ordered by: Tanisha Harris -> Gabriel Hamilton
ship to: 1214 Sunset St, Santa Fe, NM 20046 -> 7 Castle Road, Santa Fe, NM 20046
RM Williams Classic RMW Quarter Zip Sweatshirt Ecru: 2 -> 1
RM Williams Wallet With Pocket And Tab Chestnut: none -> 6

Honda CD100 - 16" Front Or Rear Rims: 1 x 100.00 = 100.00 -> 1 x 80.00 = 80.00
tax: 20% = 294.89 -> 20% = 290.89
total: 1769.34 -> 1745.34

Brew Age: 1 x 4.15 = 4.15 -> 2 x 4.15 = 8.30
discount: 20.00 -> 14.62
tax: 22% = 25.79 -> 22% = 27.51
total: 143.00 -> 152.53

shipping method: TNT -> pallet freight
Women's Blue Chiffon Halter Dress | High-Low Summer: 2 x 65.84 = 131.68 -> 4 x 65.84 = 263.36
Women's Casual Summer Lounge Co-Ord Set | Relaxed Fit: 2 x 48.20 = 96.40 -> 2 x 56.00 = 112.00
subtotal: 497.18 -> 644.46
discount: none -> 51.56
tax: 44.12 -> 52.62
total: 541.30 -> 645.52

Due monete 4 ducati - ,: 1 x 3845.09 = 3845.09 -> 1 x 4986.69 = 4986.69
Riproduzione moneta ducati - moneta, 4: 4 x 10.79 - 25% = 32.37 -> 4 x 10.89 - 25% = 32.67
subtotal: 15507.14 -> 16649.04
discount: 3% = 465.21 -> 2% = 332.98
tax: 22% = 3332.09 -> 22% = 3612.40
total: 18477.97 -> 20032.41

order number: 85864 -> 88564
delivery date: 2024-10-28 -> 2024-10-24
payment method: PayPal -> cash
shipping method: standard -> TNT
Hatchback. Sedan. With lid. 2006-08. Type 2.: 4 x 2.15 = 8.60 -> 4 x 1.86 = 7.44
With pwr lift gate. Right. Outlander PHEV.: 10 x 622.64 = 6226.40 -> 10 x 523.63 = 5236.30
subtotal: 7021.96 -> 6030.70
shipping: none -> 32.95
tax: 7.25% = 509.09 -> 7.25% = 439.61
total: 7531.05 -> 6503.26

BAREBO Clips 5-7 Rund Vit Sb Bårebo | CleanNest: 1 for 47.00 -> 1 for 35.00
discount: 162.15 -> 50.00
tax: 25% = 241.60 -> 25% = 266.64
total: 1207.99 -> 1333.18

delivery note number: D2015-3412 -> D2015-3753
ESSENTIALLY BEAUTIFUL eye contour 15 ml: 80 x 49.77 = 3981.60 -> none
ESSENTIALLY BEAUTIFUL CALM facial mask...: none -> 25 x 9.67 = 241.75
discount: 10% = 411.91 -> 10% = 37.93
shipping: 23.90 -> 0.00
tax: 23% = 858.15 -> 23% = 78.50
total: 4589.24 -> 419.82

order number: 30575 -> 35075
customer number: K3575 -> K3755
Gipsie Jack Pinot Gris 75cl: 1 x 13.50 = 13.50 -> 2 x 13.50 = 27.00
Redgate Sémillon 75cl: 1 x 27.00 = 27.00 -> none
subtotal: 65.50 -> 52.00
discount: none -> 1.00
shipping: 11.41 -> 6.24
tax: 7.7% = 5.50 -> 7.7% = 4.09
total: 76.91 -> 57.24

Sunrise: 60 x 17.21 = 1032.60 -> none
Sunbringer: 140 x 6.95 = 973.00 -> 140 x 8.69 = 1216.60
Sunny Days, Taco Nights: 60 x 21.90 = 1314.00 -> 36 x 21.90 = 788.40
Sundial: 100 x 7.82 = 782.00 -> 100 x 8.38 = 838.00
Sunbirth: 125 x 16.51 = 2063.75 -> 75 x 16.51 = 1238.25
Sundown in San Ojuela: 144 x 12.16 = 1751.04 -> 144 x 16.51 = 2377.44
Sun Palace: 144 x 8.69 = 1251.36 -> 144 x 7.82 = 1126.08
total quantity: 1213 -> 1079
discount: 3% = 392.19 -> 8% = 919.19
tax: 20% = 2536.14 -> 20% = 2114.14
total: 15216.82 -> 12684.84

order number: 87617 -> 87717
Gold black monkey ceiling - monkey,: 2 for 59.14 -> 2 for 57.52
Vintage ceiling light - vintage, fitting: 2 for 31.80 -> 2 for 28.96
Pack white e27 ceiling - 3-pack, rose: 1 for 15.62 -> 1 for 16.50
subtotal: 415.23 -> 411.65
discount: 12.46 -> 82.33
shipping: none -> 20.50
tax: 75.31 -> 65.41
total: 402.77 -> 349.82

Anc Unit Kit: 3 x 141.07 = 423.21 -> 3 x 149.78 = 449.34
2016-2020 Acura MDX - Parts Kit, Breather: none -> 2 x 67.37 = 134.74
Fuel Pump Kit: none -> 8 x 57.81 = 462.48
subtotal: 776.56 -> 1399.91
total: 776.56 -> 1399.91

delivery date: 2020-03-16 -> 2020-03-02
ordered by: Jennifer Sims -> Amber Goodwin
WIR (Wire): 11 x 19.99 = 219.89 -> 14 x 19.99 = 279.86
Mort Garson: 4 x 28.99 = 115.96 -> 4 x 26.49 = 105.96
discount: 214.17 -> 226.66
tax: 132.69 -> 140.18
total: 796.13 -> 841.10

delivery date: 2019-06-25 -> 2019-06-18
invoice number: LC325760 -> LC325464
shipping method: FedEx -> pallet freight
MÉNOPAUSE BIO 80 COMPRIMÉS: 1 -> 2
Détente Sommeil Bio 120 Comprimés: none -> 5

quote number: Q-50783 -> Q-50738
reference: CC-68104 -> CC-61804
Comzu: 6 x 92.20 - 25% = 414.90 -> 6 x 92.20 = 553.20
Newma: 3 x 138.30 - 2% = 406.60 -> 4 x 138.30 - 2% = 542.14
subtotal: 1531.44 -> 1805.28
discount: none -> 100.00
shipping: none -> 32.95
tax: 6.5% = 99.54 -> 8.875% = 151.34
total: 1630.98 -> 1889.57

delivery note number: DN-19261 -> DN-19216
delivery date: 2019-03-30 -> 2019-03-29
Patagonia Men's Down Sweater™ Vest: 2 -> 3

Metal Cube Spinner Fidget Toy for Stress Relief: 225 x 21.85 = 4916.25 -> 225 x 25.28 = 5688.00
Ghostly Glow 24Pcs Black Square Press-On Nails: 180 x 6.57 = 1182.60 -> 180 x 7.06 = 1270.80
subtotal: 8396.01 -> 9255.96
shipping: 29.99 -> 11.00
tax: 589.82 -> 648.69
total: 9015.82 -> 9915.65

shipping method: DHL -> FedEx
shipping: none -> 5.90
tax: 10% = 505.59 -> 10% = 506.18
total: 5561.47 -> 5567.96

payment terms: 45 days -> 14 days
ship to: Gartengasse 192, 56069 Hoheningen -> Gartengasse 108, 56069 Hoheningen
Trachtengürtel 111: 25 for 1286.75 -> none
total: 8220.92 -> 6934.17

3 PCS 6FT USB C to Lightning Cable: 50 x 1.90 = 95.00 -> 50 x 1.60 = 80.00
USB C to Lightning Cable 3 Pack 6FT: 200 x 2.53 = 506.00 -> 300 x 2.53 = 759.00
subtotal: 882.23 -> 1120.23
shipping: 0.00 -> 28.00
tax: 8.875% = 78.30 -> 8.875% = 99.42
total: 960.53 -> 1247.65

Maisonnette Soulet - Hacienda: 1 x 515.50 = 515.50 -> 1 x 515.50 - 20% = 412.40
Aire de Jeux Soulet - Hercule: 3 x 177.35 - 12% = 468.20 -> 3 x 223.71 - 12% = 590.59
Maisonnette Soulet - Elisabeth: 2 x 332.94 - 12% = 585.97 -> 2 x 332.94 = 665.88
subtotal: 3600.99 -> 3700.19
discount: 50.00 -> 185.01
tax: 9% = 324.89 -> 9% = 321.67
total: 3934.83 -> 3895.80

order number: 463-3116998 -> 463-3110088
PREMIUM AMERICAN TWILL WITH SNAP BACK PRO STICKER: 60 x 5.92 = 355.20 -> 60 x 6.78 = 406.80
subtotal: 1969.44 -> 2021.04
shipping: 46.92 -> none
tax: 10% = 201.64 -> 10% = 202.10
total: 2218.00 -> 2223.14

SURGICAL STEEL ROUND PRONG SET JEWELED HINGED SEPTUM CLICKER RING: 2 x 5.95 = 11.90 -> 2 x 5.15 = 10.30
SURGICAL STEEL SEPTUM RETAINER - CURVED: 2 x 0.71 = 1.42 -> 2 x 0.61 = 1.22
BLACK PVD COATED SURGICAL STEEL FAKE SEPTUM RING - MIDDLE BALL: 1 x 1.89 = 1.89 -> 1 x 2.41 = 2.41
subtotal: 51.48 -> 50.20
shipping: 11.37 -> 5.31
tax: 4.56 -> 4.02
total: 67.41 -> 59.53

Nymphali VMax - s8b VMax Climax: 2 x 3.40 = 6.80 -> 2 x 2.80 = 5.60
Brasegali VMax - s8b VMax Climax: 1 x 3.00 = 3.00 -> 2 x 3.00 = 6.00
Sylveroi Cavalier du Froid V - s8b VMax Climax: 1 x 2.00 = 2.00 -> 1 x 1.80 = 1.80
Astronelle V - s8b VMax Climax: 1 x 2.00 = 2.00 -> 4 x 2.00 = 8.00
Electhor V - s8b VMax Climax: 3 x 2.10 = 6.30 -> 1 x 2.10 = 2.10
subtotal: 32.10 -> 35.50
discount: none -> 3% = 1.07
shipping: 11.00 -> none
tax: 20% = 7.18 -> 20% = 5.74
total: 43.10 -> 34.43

▸ TO DO: What you give back must be the stretch above, starting at the line with "discount: 50.00 -> 185.01" and ending at the line with "total: 2218.00 -> 2223.14", copied exactly.

▸ RESPONSE:
discount: 50.00 -> 185.01
tax: 9% = 324.89 -> 9% = 321.67
total: 3934.83 -> 3895.80

order number: 463-3116998 -> 463-3110088
PREMIUM AMERICAN TWILL WITH SNAP BACK PRO STICKER: 60 x 5.92 = 355.20 -> 60 x 6.78 = 406.80
subtotal: 1969.44 -> 2021.04
shipping: 46.92 -> none
tax: 10% = 201.64 -> 10% = 202.10
total: 2218.00 -> 2223.14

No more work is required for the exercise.